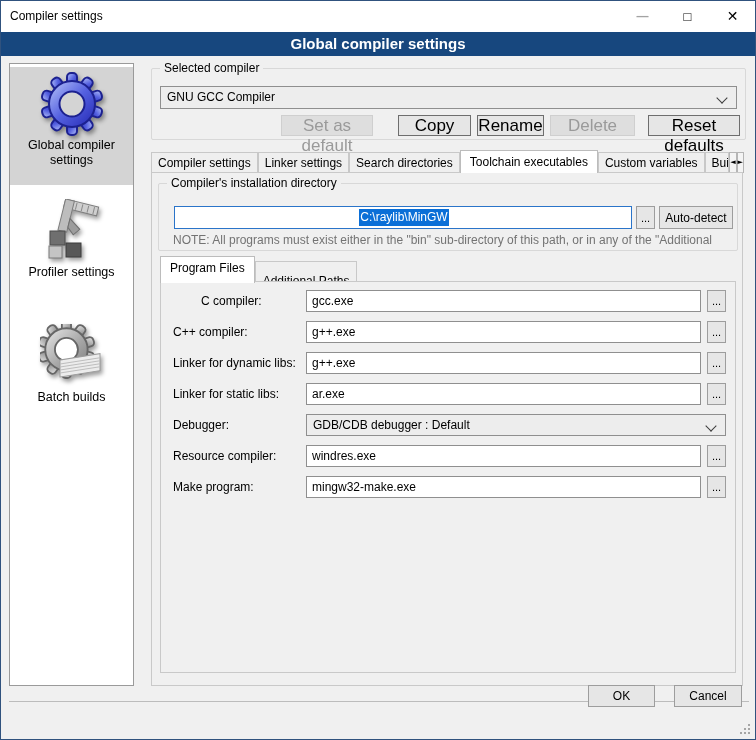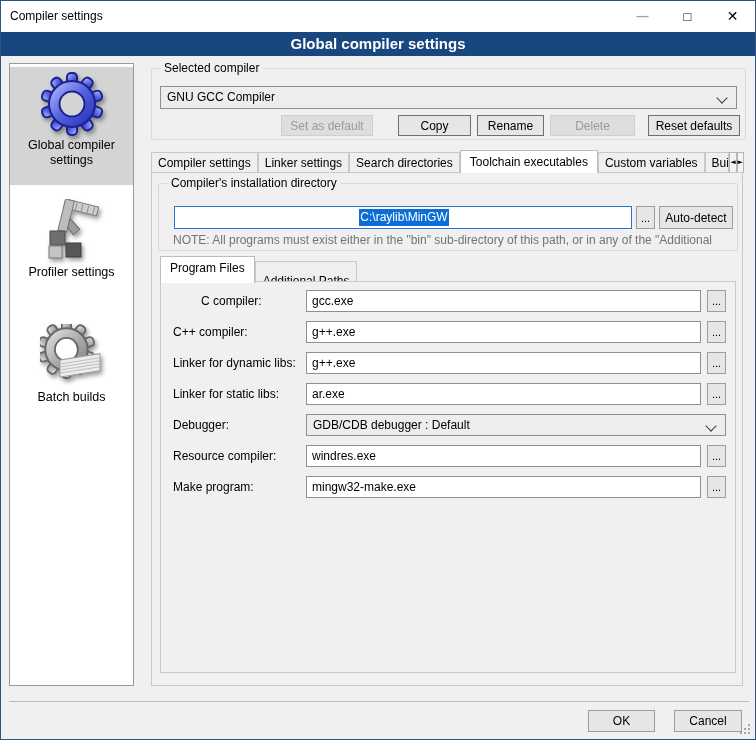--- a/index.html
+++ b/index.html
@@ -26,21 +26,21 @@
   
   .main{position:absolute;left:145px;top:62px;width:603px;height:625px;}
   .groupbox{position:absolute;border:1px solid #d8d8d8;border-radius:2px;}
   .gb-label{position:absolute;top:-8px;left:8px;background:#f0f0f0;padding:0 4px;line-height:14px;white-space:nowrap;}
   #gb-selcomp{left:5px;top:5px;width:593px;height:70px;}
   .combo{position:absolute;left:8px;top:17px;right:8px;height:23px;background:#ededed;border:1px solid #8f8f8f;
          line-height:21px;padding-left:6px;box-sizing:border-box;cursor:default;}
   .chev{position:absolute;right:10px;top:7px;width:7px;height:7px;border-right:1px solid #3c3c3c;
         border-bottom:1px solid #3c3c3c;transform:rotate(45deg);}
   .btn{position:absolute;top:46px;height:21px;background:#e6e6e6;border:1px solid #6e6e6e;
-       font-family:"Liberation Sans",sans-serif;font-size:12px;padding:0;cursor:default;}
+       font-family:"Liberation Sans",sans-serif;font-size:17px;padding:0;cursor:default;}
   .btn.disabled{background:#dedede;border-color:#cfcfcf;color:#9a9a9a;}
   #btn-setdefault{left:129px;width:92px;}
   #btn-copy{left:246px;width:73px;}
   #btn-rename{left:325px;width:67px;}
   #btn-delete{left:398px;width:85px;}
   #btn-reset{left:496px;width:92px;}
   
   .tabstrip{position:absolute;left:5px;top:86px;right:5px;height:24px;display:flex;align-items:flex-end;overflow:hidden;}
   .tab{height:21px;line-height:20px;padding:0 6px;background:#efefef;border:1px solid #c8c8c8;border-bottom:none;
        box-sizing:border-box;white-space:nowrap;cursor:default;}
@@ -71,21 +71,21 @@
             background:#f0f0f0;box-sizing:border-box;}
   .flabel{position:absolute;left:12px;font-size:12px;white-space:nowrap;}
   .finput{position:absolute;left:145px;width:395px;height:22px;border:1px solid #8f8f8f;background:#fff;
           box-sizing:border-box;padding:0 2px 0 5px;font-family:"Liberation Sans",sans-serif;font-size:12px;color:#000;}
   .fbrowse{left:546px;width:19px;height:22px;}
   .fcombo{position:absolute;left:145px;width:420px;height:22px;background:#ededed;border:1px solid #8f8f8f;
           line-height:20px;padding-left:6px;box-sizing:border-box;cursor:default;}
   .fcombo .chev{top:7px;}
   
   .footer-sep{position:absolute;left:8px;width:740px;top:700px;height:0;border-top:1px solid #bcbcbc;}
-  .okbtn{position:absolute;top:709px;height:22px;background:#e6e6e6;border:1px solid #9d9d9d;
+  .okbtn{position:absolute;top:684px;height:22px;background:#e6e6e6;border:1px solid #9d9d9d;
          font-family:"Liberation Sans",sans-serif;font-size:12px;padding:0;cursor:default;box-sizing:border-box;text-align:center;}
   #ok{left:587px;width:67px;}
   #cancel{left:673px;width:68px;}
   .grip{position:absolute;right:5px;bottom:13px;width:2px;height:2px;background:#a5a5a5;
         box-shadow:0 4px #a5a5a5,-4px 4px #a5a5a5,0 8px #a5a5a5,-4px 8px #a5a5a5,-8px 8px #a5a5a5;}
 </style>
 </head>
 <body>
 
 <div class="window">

--

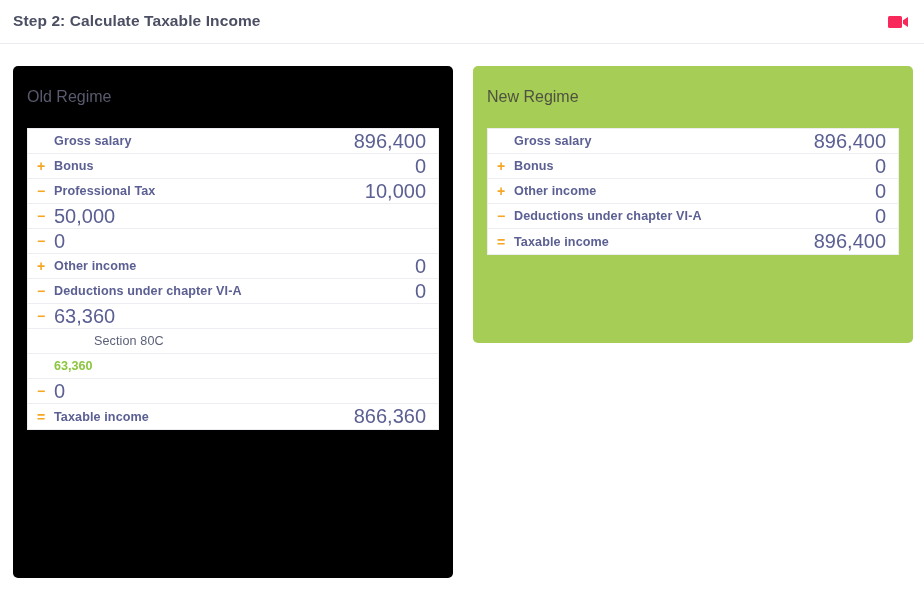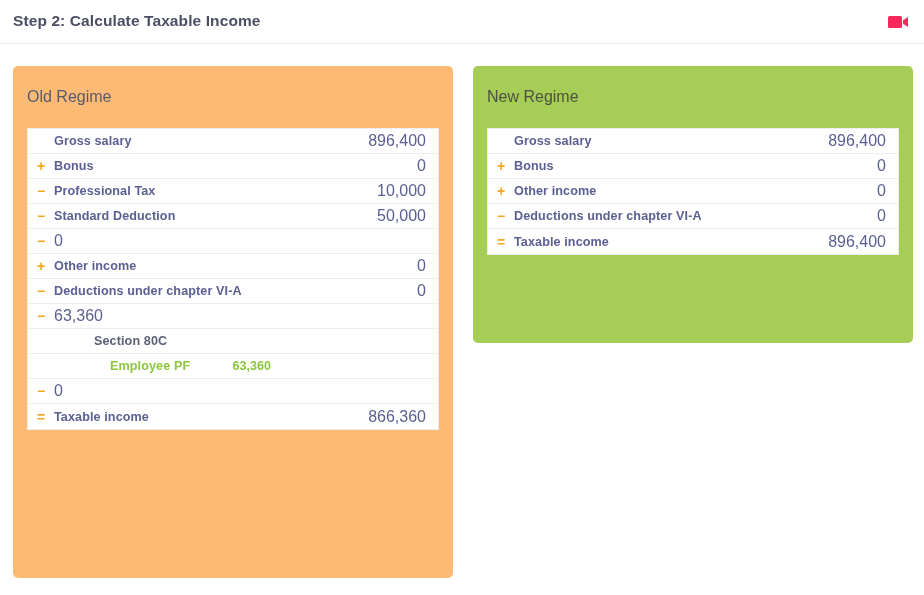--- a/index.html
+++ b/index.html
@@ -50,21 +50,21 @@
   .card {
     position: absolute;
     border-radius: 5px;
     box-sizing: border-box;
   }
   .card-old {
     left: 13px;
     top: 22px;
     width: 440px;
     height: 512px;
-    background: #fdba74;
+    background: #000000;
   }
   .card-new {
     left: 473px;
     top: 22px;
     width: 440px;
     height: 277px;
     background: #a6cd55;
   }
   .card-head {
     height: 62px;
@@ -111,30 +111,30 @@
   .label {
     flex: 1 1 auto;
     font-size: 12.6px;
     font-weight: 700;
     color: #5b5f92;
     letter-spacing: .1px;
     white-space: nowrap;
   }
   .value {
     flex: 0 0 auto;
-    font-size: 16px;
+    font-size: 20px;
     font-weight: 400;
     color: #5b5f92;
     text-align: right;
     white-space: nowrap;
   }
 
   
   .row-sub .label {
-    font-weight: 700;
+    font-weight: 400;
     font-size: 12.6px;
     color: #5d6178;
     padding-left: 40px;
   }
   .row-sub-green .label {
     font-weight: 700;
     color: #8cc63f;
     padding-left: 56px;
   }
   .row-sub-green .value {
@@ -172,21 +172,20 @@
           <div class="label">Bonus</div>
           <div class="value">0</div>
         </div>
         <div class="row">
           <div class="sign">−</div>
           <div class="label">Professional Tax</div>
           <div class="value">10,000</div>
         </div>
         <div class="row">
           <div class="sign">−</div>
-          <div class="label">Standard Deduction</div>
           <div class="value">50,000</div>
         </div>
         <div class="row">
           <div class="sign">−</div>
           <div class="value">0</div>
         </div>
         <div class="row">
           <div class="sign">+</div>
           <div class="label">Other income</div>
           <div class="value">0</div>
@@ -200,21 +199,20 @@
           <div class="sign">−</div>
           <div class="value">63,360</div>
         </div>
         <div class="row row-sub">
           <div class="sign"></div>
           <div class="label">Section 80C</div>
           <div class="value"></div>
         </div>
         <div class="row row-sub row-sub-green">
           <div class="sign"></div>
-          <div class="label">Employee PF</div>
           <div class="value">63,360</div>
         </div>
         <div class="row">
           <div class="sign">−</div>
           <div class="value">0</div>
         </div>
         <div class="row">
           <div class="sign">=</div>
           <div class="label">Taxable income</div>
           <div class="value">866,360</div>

__PROMPT__:
Search the entries above for "Liberation". Return every line that has it.

__SOLUTION TO THIS PROBLEM__:
-       font-family:"Liberation Sans",sans-serif;font-size:12px;padding:0;cursor:default;}
+       font-family:"Liberation Sans",sans-serif;font-size:17px;padding:0;cursor:default;}
           box-sizing:border-box;padding:0 2px 0 5px;font-family:"Liberation Sans",sans-serif;font-size:12px;color:#000;}
          font-family:"Liberation Sans",sans-serif;font-size:12px;padding:0;cursor:default;box-sizing:border-box;text-align:center;}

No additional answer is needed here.